=== RECORDS FOR THIS EXERCISE ===

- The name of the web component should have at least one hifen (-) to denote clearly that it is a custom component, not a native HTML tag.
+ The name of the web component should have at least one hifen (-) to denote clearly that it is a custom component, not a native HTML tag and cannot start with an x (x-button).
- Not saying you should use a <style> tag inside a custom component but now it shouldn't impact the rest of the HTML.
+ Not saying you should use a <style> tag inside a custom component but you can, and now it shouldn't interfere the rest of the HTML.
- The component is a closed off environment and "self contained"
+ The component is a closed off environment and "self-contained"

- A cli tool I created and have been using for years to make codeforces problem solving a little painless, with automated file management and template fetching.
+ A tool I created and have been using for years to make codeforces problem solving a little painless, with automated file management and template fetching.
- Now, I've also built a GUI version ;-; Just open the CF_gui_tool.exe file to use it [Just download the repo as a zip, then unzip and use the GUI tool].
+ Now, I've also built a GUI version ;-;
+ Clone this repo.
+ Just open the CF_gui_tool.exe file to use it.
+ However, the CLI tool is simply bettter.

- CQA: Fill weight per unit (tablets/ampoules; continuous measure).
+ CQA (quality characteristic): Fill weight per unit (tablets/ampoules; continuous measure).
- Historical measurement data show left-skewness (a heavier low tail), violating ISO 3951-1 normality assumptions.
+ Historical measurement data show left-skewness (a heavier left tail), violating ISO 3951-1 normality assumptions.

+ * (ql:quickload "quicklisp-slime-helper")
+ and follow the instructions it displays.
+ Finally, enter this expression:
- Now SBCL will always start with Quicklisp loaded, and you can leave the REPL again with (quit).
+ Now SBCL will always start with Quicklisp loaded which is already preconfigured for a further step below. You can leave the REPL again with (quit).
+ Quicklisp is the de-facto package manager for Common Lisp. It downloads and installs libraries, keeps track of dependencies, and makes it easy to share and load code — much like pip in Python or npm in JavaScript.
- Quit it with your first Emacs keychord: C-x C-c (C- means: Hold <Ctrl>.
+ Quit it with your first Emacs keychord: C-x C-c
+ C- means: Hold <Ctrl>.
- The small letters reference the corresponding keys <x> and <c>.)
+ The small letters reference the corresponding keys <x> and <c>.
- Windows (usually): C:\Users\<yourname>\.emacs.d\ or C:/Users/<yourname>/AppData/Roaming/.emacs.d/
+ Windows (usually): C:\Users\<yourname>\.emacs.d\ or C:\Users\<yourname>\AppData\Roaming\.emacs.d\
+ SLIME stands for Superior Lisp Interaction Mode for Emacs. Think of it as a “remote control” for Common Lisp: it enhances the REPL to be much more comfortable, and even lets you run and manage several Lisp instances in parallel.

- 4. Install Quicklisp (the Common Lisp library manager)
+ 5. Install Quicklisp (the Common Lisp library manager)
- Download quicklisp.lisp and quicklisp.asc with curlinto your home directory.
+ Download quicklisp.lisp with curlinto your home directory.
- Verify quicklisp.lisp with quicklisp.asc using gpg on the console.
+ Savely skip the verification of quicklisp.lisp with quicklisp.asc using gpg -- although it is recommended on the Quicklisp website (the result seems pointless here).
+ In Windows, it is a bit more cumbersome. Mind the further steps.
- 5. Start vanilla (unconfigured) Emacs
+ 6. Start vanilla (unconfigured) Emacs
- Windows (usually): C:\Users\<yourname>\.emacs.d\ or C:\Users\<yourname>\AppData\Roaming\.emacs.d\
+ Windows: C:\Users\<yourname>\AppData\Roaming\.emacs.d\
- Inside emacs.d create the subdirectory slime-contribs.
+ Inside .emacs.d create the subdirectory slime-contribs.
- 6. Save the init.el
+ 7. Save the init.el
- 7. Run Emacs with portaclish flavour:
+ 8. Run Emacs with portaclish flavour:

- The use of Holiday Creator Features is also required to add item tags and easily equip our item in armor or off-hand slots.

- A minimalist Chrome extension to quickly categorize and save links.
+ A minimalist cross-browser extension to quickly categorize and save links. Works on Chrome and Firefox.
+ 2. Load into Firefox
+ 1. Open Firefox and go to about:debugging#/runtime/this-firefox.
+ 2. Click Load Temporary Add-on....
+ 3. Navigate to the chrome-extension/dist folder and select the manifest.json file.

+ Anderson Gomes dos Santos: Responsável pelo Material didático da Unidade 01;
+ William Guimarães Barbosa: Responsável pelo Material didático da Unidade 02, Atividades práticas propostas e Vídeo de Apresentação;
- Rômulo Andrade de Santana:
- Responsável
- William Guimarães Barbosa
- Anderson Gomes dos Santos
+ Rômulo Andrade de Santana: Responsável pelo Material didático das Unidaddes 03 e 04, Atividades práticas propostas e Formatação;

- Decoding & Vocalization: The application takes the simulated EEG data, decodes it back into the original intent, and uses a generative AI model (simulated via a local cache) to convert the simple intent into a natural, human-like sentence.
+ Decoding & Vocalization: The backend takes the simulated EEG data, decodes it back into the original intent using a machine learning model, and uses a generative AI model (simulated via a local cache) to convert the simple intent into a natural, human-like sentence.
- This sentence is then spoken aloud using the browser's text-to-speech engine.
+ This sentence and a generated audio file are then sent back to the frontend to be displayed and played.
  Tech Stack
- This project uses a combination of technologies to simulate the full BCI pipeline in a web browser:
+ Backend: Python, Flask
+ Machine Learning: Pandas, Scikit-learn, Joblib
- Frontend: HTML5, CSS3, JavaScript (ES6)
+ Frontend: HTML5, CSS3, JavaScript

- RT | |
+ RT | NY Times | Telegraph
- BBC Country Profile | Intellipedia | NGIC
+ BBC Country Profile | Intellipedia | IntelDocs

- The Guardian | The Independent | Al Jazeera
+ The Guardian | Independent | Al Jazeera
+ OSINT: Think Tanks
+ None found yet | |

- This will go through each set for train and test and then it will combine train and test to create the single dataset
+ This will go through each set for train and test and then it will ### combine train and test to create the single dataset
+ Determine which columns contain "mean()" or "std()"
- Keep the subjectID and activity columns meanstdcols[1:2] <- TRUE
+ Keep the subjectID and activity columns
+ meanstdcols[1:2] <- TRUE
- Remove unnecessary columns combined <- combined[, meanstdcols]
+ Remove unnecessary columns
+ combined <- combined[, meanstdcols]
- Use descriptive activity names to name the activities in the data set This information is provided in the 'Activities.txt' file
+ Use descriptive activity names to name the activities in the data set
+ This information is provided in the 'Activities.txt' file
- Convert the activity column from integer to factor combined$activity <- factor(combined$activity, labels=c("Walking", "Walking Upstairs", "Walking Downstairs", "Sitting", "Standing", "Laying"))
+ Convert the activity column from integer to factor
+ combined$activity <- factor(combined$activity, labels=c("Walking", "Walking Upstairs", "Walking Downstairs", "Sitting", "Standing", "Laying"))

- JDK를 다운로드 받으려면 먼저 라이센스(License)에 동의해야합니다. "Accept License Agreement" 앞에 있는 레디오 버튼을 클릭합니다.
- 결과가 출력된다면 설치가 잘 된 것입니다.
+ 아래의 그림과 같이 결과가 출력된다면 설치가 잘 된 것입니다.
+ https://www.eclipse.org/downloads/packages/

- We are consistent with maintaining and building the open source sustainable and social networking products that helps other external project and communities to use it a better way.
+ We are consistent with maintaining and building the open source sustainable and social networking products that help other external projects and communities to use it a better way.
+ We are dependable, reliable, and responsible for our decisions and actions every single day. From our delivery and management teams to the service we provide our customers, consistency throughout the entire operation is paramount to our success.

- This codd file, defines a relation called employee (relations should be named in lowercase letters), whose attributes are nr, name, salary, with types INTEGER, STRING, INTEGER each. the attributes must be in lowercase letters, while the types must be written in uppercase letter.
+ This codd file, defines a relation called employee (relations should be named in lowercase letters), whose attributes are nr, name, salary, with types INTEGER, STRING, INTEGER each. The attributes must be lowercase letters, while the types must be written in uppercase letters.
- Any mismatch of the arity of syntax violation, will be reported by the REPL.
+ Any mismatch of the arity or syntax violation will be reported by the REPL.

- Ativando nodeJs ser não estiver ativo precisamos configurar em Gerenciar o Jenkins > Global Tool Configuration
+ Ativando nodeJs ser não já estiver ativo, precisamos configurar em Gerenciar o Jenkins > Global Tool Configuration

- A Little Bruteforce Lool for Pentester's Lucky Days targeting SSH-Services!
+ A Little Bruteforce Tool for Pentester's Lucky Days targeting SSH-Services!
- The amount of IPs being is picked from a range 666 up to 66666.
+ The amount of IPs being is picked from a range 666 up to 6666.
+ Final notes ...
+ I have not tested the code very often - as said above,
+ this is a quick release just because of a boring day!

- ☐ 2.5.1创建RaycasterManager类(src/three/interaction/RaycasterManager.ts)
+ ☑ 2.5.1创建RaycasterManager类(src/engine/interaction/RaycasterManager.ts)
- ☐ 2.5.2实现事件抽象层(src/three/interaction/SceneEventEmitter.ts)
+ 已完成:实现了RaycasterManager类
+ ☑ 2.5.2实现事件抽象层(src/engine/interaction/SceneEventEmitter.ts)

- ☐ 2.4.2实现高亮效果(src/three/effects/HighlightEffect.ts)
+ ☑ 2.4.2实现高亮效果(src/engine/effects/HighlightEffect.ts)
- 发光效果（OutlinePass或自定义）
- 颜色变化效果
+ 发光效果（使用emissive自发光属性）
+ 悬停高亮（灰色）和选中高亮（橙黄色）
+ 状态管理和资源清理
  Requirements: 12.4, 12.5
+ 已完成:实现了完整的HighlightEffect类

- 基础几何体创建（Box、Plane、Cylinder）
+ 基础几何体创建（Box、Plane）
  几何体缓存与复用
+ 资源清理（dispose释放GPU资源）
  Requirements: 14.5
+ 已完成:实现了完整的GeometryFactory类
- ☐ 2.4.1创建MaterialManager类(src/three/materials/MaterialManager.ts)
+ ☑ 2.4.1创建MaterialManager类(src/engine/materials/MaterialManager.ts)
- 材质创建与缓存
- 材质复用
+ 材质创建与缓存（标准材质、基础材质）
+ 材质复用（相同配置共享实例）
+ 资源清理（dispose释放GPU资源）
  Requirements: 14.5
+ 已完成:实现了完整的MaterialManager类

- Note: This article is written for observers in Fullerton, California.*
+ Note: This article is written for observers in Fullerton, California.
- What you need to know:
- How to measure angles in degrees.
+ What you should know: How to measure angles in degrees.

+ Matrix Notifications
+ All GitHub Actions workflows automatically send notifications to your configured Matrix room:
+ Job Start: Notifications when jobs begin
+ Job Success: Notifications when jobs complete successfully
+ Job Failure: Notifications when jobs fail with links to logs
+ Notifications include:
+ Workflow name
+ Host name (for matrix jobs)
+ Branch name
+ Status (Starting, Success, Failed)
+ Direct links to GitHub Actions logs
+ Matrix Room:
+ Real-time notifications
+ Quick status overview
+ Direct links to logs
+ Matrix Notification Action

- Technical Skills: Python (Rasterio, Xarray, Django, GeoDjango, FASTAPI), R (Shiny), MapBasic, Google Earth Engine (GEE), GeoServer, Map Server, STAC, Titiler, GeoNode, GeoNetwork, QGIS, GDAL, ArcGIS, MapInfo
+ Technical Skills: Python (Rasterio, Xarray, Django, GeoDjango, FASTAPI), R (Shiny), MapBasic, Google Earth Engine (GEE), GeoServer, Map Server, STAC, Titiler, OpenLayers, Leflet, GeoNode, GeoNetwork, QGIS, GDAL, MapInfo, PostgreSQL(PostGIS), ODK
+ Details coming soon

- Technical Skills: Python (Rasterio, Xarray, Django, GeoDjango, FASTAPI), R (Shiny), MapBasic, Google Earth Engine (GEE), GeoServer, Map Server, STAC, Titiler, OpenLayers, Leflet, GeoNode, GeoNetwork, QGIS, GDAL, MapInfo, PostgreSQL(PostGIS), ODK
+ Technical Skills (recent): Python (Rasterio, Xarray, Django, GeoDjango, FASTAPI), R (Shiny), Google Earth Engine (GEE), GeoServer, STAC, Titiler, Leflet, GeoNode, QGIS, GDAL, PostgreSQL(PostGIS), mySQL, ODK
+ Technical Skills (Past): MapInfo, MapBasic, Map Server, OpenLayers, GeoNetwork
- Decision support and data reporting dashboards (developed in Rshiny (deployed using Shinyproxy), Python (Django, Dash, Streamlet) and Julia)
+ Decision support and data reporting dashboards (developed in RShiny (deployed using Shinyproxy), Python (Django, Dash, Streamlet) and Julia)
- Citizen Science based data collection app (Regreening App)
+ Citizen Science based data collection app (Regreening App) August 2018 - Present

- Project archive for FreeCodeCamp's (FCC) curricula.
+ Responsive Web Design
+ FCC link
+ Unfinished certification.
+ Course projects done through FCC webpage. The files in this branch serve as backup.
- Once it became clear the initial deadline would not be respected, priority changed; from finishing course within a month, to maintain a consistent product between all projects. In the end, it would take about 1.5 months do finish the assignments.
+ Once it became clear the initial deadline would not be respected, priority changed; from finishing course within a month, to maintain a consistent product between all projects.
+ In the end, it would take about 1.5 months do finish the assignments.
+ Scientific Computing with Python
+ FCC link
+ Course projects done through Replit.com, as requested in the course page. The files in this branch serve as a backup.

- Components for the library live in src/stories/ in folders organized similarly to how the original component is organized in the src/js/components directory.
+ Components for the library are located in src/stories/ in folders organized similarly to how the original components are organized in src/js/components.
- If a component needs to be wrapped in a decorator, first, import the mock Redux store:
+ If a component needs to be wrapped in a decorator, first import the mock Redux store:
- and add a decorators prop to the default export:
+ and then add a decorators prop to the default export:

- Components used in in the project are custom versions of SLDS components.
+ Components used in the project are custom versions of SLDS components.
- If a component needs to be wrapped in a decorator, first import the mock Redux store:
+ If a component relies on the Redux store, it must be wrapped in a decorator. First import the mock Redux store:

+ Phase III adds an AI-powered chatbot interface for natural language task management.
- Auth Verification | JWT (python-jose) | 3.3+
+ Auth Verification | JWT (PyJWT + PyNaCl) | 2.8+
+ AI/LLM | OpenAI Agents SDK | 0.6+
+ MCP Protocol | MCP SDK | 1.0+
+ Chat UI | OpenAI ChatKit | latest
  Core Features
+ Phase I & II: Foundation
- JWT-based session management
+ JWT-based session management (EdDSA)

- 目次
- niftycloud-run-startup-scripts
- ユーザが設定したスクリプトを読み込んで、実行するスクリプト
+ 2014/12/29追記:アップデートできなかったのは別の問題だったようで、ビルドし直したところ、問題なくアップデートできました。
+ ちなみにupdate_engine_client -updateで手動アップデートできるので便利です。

=== WHAT TO WORK ON ===
Find the string "Earth" in the listing and copy every line in which it occurs.

=== COMPLETED TASK ===
- Technical Skills: Python (Rasterio, Xarray, Django, GeoDjango, FASTAPI), R (Shiny), MapBasic, Google Earth Engine (GEE), GeoServer, Map Server, STAC, Titiler, GeoNode, GeoNetwork, QGIS, GDAL, ArcGIS, MapInfo
+ Technical Skills: Python (Rasterio, Xarray, Django, GeoDjango, FASTAPI), R (Shiny), MapBasic, Google Earth Engine (GEE), GeoServer, Map Server, STAC, Titiler, OpenLayers, Leflet, GeoNode, GeoNetwork, QGIS, GDAL, MapInfo, PostgreSQL(PostGIS), ODK
- Technical Skills: Python (Rasterio, Xarray, Django, GeoDjango, FASTAPI), R (Shiny), MapBasic, Google Earth Engine (GEE), GeoServer, Map Server, STAC, Titiler, OpenLayers, Leflet, GeoNode, GeoNetwork, QGIS, GDAL, MapInfo, PostgreSQL(PostGIS), ODK
+ Technical Skills (recent): Python (Rasterio, Xarray, Django, GeoDjango, FASTAPI), R (Shiny), Google Earth Engine (GEE), GeoServer, STAC, Titiler, Leflet, GeoNode, QGIS, GDAL, PostgreSQL(PostGIS), mySQL, ODK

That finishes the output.